● **Task**: Below are records; give the number of their lines that contain "earthing", and only that number.
+ + + + +
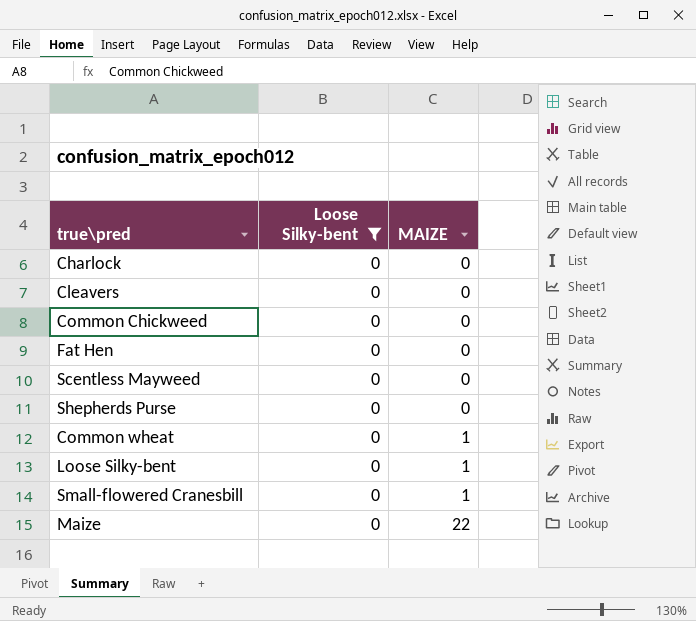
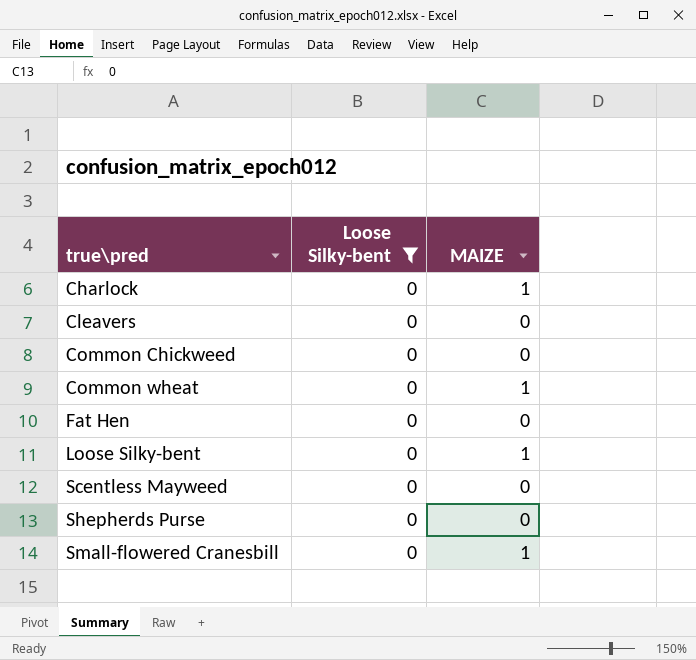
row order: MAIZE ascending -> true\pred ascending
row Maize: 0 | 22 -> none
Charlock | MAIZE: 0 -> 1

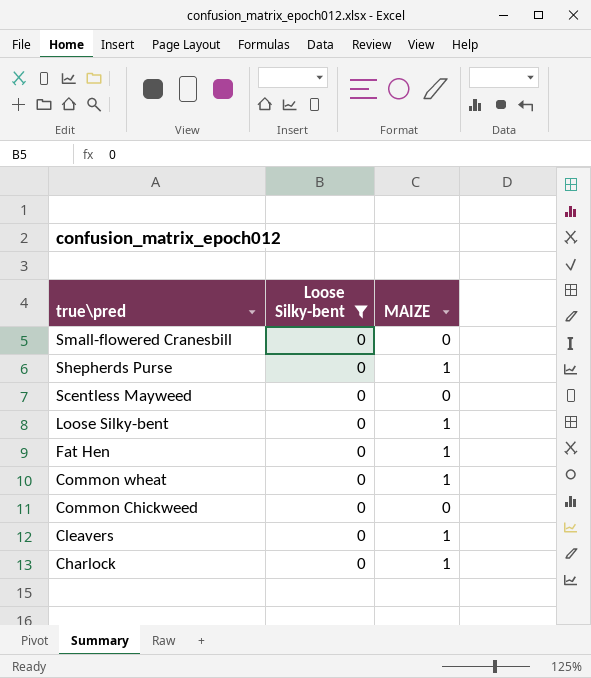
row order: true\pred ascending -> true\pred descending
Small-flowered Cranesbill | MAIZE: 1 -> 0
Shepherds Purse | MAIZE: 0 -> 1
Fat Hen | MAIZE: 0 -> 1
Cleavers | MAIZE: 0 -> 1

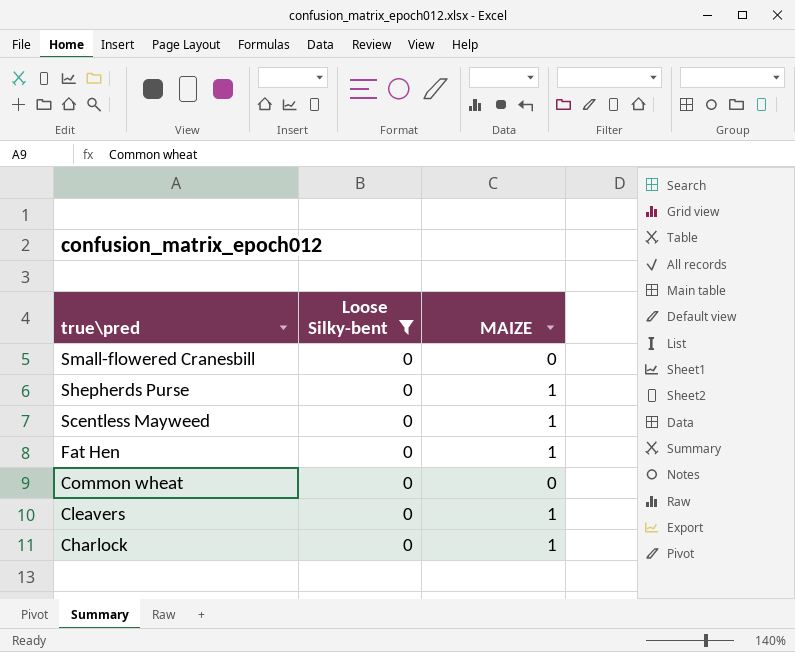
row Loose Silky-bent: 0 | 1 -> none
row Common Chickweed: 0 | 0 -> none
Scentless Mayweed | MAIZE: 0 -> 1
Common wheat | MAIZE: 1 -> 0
+ + + + +
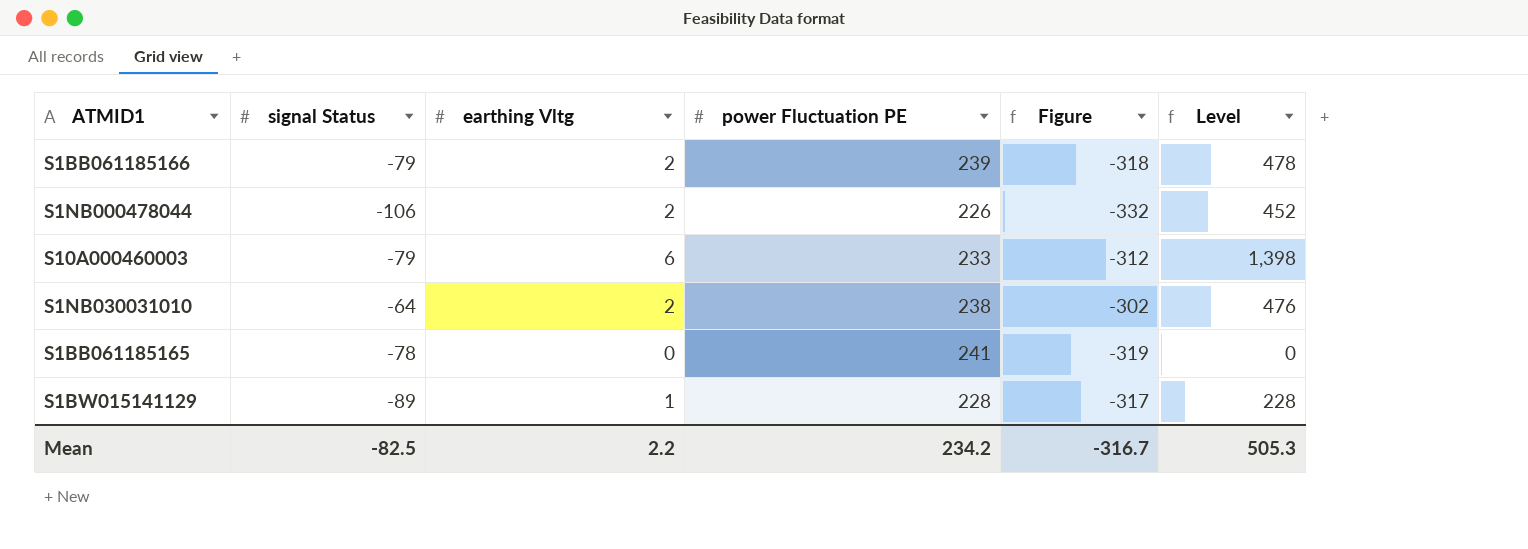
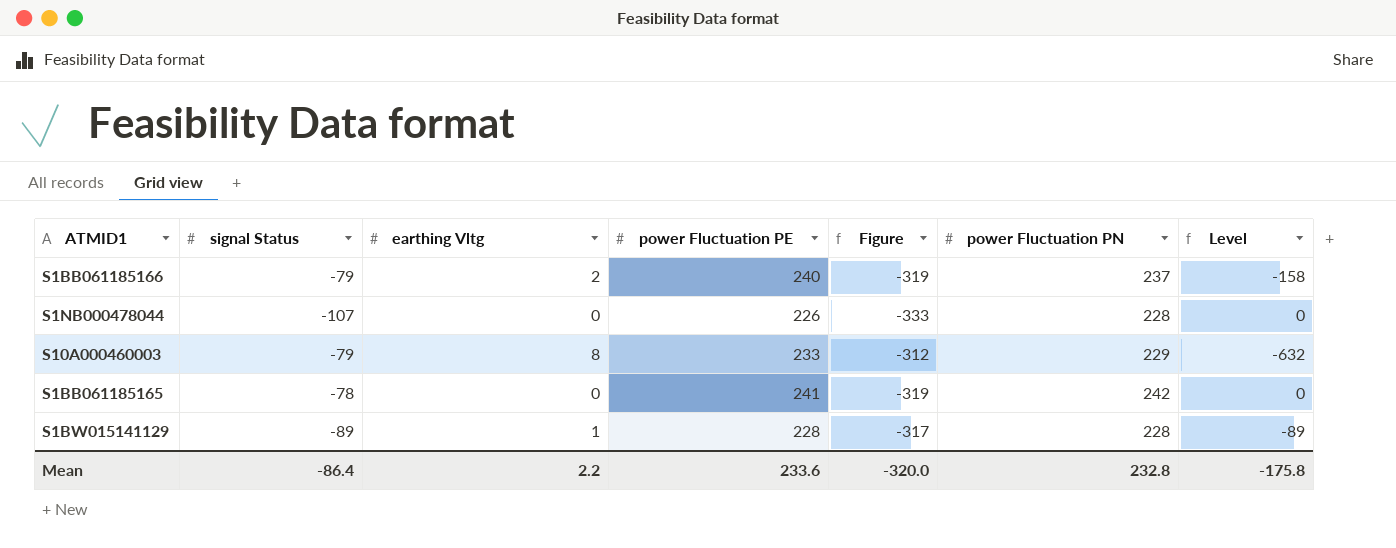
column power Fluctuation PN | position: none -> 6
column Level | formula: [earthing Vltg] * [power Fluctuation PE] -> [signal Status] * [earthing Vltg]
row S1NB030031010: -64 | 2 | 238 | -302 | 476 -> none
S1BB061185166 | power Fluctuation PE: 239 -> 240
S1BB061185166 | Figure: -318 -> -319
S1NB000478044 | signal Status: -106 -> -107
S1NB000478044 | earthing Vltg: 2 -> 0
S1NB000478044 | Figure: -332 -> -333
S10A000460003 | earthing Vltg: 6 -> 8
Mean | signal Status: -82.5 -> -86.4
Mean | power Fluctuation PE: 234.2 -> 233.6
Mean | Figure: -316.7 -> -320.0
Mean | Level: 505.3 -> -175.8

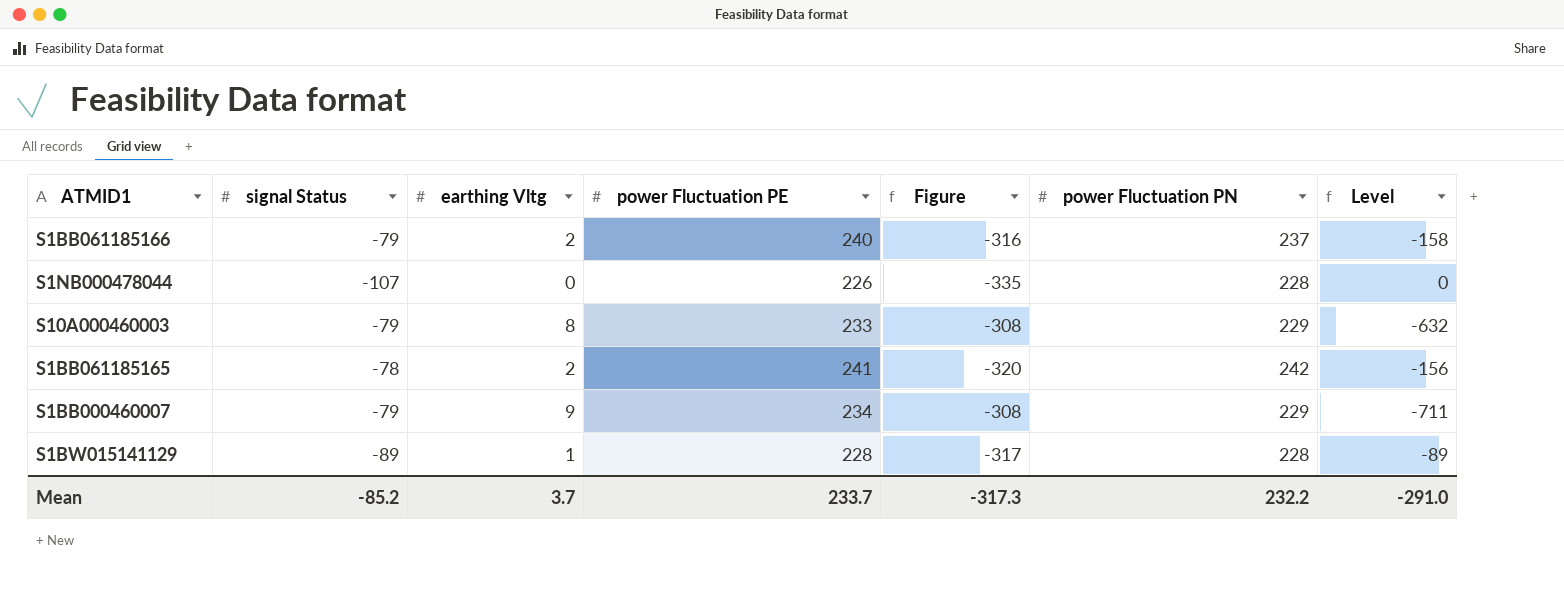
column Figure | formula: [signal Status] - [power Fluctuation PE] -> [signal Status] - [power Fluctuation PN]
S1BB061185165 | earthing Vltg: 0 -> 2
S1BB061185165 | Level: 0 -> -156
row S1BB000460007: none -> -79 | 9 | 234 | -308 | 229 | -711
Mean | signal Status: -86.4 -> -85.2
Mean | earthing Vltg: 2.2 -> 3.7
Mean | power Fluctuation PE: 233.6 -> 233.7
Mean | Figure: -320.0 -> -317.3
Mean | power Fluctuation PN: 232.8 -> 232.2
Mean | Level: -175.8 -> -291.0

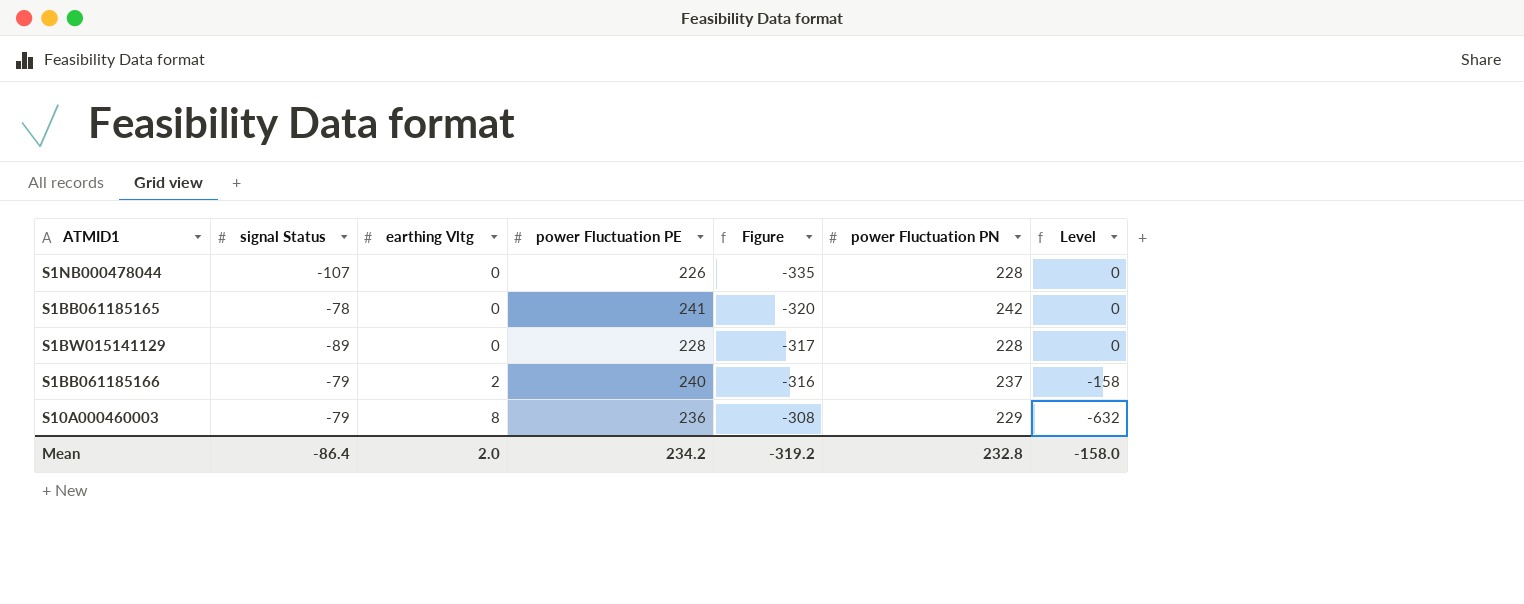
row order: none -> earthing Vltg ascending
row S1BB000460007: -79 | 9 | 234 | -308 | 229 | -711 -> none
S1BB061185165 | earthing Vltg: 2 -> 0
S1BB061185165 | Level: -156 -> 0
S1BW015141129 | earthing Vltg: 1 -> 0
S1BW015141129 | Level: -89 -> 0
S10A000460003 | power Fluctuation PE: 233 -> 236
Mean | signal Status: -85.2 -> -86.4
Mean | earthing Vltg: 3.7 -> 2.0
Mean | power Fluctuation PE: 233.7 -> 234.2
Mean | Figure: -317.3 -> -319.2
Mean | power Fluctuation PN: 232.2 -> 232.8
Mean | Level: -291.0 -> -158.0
+ + + + +
● **Problem solution**: 9